Exercise: Exactly the lines from the first line of the listing through the line containing "struct termios nguraConsoleOriginalTermios;" should appear in the output, unchanged.

Data for processing:
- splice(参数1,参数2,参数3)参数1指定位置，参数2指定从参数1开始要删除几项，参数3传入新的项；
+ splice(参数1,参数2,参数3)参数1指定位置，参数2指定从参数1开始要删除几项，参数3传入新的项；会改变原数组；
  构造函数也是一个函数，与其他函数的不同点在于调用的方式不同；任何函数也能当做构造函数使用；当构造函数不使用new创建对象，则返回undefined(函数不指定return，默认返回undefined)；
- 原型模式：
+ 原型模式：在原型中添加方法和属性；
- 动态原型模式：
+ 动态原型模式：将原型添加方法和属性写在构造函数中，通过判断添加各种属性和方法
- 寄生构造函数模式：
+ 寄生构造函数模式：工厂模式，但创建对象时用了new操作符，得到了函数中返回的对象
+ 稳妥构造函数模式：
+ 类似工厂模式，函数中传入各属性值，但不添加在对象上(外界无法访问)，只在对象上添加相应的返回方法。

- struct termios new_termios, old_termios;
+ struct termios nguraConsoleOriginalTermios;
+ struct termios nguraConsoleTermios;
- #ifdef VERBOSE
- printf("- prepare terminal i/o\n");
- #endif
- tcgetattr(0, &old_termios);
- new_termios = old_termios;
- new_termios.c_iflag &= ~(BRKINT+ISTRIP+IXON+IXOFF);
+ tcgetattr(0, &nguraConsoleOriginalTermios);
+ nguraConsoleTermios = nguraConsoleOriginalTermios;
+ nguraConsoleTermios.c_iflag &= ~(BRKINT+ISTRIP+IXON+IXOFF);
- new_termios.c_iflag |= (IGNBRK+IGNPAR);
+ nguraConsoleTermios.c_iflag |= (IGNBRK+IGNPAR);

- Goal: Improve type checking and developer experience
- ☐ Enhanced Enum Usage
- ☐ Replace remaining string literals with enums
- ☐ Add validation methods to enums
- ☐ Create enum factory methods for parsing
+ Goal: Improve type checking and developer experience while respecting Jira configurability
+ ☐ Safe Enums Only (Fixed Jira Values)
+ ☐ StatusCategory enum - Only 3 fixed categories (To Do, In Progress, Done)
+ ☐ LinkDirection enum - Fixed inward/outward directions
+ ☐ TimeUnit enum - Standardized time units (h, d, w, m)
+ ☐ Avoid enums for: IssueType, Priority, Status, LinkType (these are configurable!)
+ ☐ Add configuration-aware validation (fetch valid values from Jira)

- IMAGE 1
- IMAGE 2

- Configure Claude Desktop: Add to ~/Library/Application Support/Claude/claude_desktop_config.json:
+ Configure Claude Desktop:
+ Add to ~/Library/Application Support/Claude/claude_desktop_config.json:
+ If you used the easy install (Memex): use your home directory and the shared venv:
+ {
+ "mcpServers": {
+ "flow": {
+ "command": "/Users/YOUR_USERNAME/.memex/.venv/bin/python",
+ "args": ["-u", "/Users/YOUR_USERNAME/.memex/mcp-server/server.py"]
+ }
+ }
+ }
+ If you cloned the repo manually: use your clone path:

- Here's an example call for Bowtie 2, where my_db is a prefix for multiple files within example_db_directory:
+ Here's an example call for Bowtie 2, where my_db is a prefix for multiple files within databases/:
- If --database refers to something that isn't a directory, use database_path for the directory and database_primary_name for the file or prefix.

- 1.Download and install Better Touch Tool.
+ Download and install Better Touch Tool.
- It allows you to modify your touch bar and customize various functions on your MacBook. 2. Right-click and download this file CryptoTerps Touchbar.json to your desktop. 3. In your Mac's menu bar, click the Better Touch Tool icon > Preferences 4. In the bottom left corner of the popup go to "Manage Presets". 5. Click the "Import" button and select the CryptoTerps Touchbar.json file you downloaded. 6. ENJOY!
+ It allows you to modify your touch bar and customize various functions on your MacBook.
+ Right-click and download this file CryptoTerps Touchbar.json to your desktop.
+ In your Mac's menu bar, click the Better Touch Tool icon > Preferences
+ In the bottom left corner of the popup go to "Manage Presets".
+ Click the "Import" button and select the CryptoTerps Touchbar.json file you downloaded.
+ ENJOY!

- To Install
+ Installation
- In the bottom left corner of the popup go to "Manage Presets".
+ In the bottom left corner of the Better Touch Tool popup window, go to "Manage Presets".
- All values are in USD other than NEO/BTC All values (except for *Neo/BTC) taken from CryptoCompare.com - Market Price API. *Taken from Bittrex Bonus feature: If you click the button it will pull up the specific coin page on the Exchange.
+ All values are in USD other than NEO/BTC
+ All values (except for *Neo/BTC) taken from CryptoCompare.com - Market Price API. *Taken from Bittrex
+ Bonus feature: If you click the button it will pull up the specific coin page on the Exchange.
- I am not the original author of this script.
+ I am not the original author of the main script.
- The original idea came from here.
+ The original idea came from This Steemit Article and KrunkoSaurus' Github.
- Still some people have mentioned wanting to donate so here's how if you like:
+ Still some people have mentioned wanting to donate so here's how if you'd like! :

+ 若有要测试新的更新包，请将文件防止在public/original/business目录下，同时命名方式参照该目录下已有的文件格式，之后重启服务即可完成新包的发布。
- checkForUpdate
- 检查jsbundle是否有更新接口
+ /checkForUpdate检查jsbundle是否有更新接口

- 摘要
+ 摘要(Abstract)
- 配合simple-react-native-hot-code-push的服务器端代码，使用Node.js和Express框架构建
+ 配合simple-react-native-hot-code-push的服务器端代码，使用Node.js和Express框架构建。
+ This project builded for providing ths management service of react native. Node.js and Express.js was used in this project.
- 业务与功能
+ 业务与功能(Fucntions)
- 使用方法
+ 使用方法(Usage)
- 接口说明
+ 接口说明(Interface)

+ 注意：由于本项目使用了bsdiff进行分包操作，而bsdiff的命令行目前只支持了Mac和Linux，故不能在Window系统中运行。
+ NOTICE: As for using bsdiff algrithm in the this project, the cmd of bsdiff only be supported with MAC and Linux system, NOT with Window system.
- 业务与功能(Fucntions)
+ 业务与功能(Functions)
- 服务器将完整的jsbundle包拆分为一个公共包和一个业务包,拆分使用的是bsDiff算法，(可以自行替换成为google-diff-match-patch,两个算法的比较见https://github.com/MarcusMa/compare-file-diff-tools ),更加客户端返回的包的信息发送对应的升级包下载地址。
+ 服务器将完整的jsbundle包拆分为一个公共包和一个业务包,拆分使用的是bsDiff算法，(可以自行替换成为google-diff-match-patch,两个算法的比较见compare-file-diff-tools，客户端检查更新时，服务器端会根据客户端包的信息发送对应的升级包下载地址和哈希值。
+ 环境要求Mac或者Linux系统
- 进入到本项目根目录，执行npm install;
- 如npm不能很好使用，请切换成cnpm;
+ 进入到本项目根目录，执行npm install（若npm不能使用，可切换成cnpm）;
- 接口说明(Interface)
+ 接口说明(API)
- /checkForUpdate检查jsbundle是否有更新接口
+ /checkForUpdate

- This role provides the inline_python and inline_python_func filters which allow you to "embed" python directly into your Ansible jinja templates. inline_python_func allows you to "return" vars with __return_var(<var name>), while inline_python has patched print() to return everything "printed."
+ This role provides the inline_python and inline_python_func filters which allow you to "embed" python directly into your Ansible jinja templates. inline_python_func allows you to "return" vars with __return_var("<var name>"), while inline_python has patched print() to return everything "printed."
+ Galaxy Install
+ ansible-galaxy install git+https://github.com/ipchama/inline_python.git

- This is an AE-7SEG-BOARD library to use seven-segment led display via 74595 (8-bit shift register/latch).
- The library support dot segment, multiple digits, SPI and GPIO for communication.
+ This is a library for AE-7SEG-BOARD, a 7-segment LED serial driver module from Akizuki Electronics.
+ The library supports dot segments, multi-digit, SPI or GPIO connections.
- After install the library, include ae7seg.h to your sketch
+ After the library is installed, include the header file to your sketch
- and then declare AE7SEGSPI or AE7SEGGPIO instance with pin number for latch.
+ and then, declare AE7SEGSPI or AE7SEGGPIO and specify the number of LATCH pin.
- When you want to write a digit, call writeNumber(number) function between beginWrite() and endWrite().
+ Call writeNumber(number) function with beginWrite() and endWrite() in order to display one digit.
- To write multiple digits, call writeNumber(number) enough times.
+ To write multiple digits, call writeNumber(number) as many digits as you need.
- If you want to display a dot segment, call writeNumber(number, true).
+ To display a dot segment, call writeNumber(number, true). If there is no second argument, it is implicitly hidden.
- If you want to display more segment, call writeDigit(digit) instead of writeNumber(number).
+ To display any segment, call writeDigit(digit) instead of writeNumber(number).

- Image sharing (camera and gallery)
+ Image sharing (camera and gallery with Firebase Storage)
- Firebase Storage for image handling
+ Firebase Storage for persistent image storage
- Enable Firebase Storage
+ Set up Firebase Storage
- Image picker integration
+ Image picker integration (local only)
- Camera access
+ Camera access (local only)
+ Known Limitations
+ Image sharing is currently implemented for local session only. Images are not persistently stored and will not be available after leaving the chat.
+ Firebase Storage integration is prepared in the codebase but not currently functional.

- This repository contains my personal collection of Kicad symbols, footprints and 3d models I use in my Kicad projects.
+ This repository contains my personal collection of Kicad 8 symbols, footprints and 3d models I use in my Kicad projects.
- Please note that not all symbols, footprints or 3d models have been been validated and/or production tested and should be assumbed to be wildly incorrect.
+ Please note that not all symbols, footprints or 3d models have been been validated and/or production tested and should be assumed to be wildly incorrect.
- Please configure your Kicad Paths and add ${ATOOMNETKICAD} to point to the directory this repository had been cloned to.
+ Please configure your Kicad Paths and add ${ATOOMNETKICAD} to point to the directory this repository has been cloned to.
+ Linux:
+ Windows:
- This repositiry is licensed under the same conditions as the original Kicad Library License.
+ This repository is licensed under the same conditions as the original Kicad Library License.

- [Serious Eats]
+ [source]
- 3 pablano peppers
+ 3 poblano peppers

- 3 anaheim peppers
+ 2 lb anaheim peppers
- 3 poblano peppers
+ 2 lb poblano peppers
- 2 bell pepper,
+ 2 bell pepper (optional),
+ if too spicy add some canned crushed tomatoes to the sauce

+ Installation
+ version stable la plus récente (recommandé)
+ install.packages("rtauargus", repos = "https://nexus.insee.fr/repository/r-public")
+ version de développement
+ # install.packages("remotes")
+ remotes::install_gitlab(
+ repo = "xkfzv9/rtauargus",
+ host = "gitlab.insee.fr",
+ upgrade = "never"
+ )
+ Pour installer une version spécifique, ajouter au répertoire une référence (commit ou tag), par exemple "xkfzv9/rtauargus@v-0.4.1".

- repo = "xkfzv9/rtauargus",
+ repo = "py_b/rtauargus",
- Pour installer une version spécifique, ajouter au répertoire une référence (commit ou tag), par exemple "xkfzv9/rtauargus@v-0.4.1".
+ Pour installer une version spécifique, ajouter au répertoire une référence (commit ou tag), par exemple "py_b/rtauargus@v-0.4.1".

Answer to the problem:
- splice(参数1,参数2,参数3)参数1指定位置，参数2指定从参数1开始要删除几项，参数3传入新的项；
+ splice(参数1,参数2,参数3)参数1指定位置，参数2指定从参数1开始要删除几项，参数3传入新的项；会改变原数组；
  构造函数也是一个函数，与其他函数的不同点在于调用的方式不同；任何函数也能当做构造函数使用；当构造函数不使用new创建对象，则返回undefined(函数不指定return，默认返回undefined)；
- 原型模式：
+ 原型模式：在原型中添加方法和属性；
- 动态原型模式：
+ 动态原型模式：将原型添加方法和属性写在构造函数中，通过判断添加各种属性和方法
- 寄生构造函数模式：
+ 寄生构造函数模式：工厂模式，但创建对象时用了new操作符，得到了函数中返回的对象
+ 稳妥构造函数模式：
+ 类似工厂模式，函数中传入各属性值，但不添加在对象上(外界无法访问)，只在对象上添加相应的返回方法。

- struct termios new_termios, old_termios;
+ struct termios nguraConsoleOriginalTermios;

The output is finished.